Waar vond de slag plaats?
Waar de slag precies was, dat is bijna 450 jaar later onzeker. Wijlen Herman Hannink uit Raalte vermoedde dat de slag bij de Hogeweg ten westen van het dorp was. Plaatsgenoot Bert Terlouw denkt echter dat het ten noorden van Raalte was bij de oude middeleeuwse weg die van Raalte naar Luttenberg en Hardenberg liep. In dat gebied bij Linderte zijn door een al lang overleden boer ooit ijzeren lanspunten en botten gevonden. Helaas zijn die in de jaren 60 in Zwolle spoorloos verdwenen ondanks later verwoede jarenlange naspeuringen van Terlouw.
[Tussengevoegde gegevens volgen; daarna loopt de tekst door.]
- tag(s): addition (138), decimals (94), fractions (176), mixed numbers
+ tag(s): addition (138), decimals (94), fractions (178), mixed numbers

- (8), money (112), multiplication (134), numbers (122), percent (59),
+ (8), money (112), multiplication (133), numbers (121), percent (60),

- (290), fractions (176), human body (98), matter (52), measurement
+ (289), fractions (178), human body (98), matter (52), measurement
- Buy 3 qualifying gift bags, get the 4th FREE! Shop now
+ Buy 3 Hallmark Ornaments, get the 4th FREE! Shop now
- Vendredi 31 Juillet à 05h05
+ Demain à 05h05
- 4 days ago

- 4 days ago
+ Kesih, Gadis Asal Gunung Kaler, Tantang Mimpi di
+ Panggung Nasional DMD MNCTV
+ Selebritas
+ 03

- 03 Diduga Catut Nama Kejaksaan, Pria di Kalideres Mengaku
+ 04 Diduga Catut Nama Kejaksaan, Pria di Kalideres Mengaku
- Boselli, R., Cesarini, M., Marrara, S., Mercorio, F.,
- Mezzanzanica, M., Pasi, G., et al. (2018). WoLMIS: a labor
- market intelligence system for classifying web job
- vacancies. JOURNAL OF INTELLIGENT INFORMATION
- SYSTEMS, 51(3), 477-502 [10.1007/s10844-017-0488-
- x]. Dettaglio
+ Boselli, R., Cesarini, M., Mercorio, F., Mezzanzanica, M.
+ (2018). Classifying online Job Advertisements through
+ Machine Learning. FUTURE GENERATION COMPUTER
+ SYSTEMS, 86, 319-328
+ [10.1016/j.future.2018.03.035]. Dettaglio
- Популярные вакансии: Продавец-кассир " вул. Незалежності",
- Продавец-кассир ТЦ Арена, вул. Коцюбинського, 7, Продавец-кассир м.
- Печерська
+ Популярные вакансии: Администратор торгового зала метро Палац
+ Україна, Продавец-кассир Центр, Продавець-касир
Het dorp Raalte bleef na de slag zelf grotendeels gespaard. Een ramp zoals in juli 1580 heeft het nooit meer meegemaakt. Wel bleven in de jaren daarna Staatse troepen plunderend rondtrekken waarbij ook de katholieke kerken van Raalte, Wijhe, Olst en Heino niet ontzien werden. Dat leidde tot zoveel weerzin tegen het nieuwe, protestantse geloof dat grote delen van het Sallandse platteland tot op de huidige dag katholiek bleven. Pas toen in 1597 prins Maurits de laatste Spaanse soldaten uit Overijssel verjoeg keerde de rust terug.
(met dank aan artikel van wijlen Bernhard Aa en de Canon van Raalte)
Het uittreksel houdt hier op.